I'm trying to boost the _score
of documents by using the value (double) that is present in a dynamic field in a nested structure.
This is (part of) my mapping:
{
"_doc": {
...
"dynamic": "strict",
"properties": {
"raw": {
"type": "keyword",
"index": false,
"ignore_above": 0
},
"indexed": {
"type": "text",
"term_vector": "yes",
"analyzer": "edge_ngram_analyzer",
"search_analyzer": "standard",
"fields": {
"raw": {
"type": "keyword",
"index": true
}
}
},
...
"data": {
"type": "nested",
"dynamic": "strict",
"properties": {
"key": {"type": "keyword"},
"name": {"type": "keyword"},
"type": {"type": "keyword", "index": false},
"value_string": {"type": "keyword"},
"value_double": {"type": "double"},
"value_boolean": {"type": "boolean"},
"value_date": {"type": "date"}
}
},
"filtered": {
"type": "nested",
"dynamic": "strict",
"properties": {
"key": {"type": "keyword"},
"name": {"type": "keyword"},
"value": {
"type": "text",
"analyzer": "folding_analyzer"
},
"raw": {
"type": "text",
"analyzer": "kw_lowercase_analyzer"
}
}
}
}
}
}
The field is available in the nested data
structure.
Here's a part of (due to char limits on this forum) example doc:
...
"_source":{
...
"data":[
{
"key":"84f2c",
"name":"description",
"value_string":"Foo bar",
"type":"string"
},
...
{
"key":"672c5",
"name":"views",
"value_double":18,
"type":"double"
}
],
"filtered":[
{
"key": "84f2c",
"name": "description",
"value": "foo bar",
"raw": "foo bar"
},
...
],
"indexed":"foo bar",
...
}
...
The goal is to factor in views
(=18 in this example) as a boosting value (through log1p for example to smoothen out big values)

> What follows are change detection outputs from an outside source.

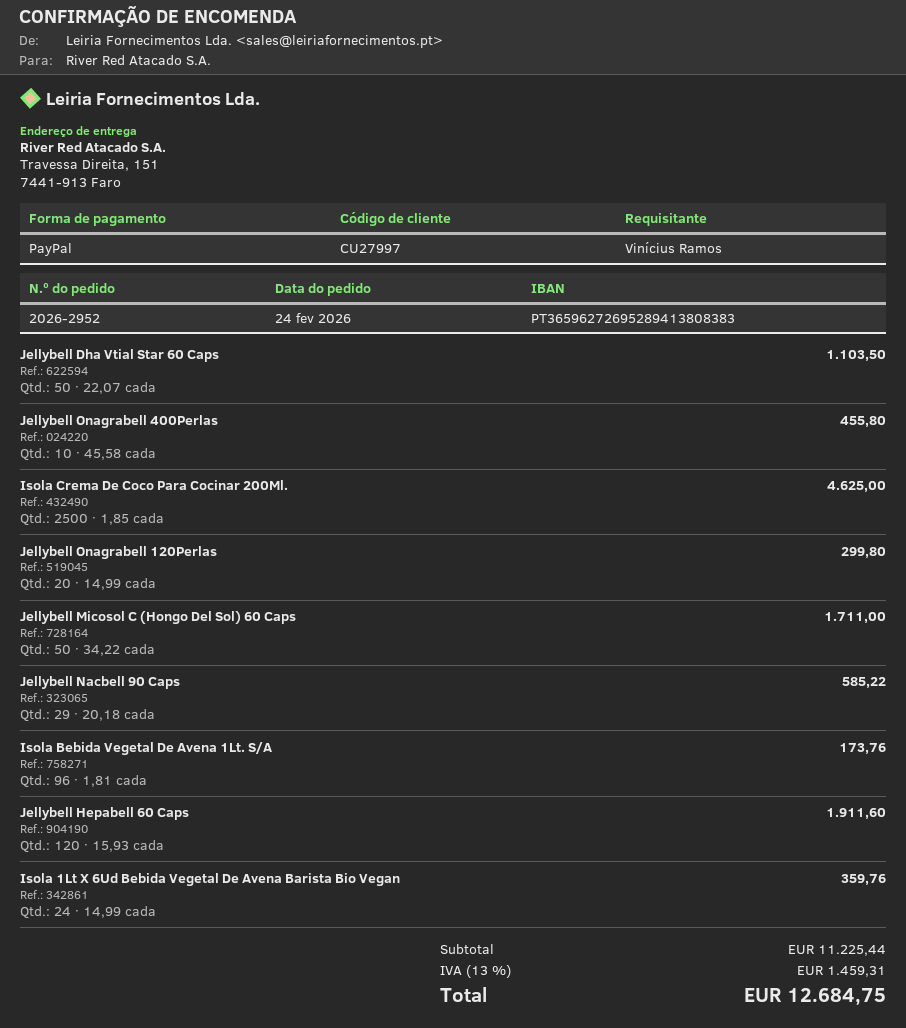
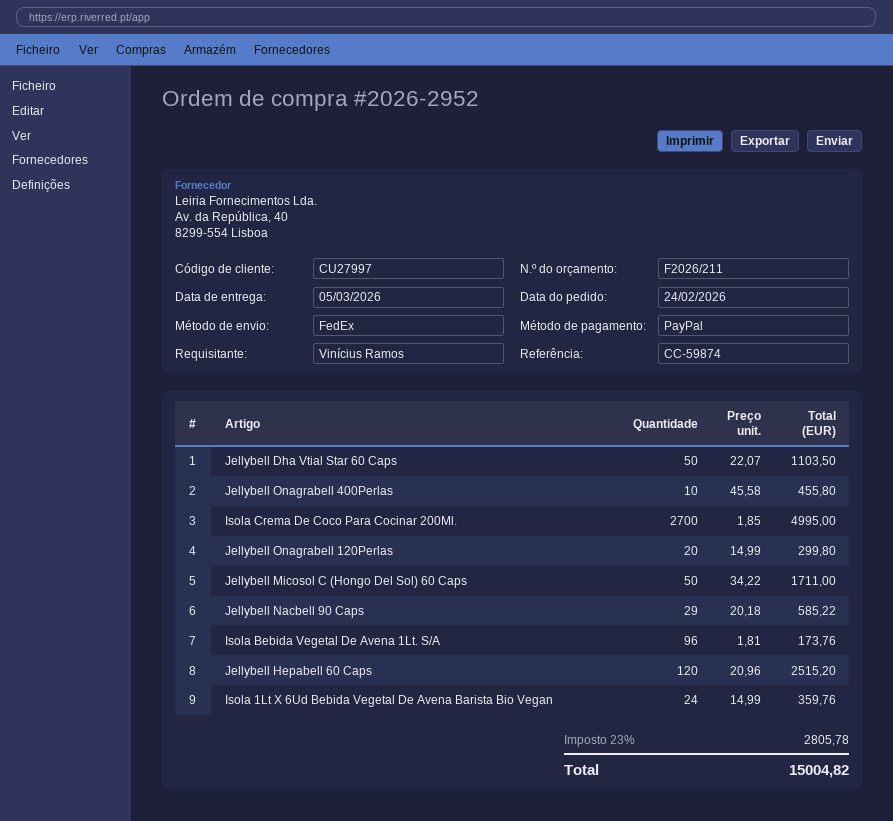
Isola Crema De Coco Para Cocinar 200Ml.: 2500 x 1.85 = 4625.00 -> 2700 x 1.85 = 4995.00
Jellybell Hepabell 60 Caps: 120 x 15.93 = 1911.60 -> 120 x 20.96 = 2515.20
tax: 13% = 1459.31 -> 23% = 2805.78
total: 12684.75 -> 15004.82

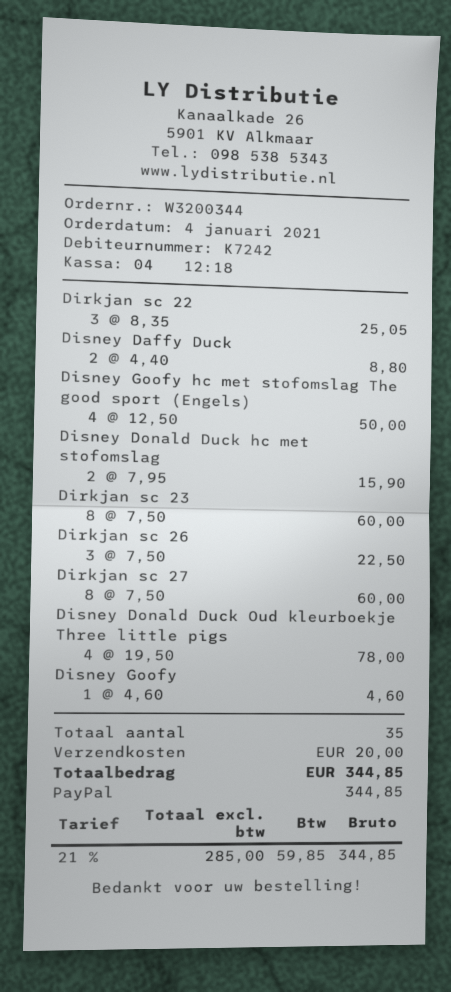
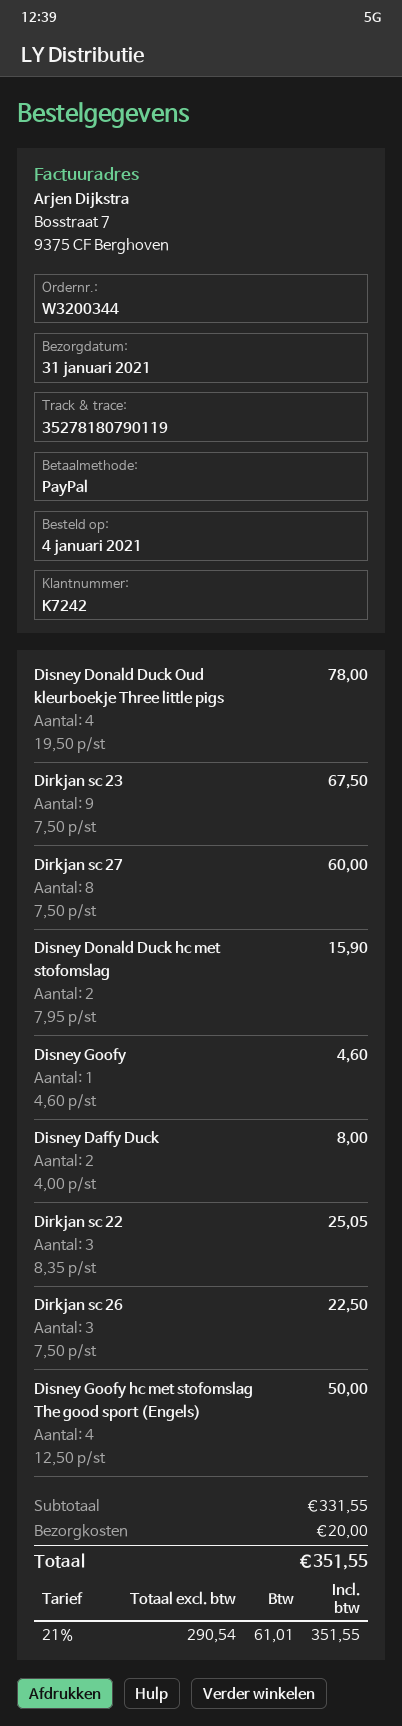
Disney Daffy Duck: 2 x 4.40 = 8.80 -> 2 x 4.00 = 8.00
Dirkjan sc 23: 8 x 7.50 = 60.00 -> 9 x 7.50 = 67.50
net: 285.00 -> 290.54
tax: 21% = 59.85 -> 21% = 61.01
total: 344.85 -> 351.55

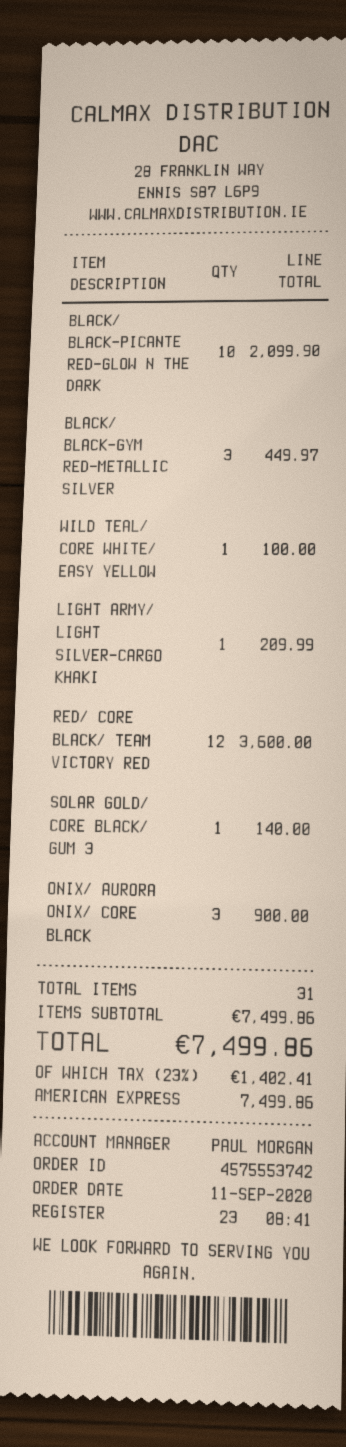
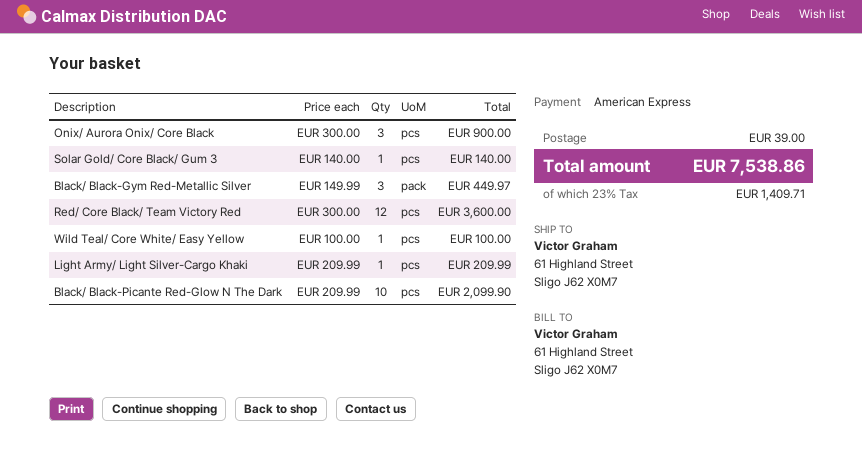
shipping: none -> 39.00
tax: 23% = 1402.41 -> 23% = 1409.71
total: 7499.86 -> 7538.86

Here's my (simplified) query:
{
"query": {
"function_score": {
"query": {
"bool": {
"filter": [
{
"term": {
"collection_id": "5bf6f8c51cd759010c0e70d4"
}
}
],
"must": [
{
"dis_max": {
"queries": [
{
"match": {
"indexed": {
"boost": 1,
"zero_terms_query": "all",
"query": "foo",
"minimum_should_match": "75%"
}
}
},
{
"nested": {
"path": "filtered",
"query": {
"bool": {
"must": [
{
"term": {
"filtered.name": {
"value": "description"
}
}
},
{
"match": {
"filtered.value": {
"query": "foo",
"boost": 6,
"fuzziness": 0
}
}
}
]
}
}
}
},
{
"nested": {
"path": "filtered",
"query": {
"term": {
"filtered.raw": {
"value": "foo",
"boost": 10
}
}
}
}
}
],
"tie_breaker": 0.3
}
}
]
}
},
"functions": [
{
"field_value_factor": {
"field": "data.value_double",
"factor": 2,
"modifier": "None",
"missing": 1
},
"filter": {
"nested": {
"path": "data",
"query": {
"term": {
"data.key": "672c5"
}
}
}
}
}
],
"boost_mode": "replace"
}
},
"_source": {
"includes": [
"data"
]
},
"track_scores": true
}
The query does a dis_max on three (in this example) queries:
- A query on the indexed field (a combined field that is the result of concatenation of multiple fields and has the most analyzers on it)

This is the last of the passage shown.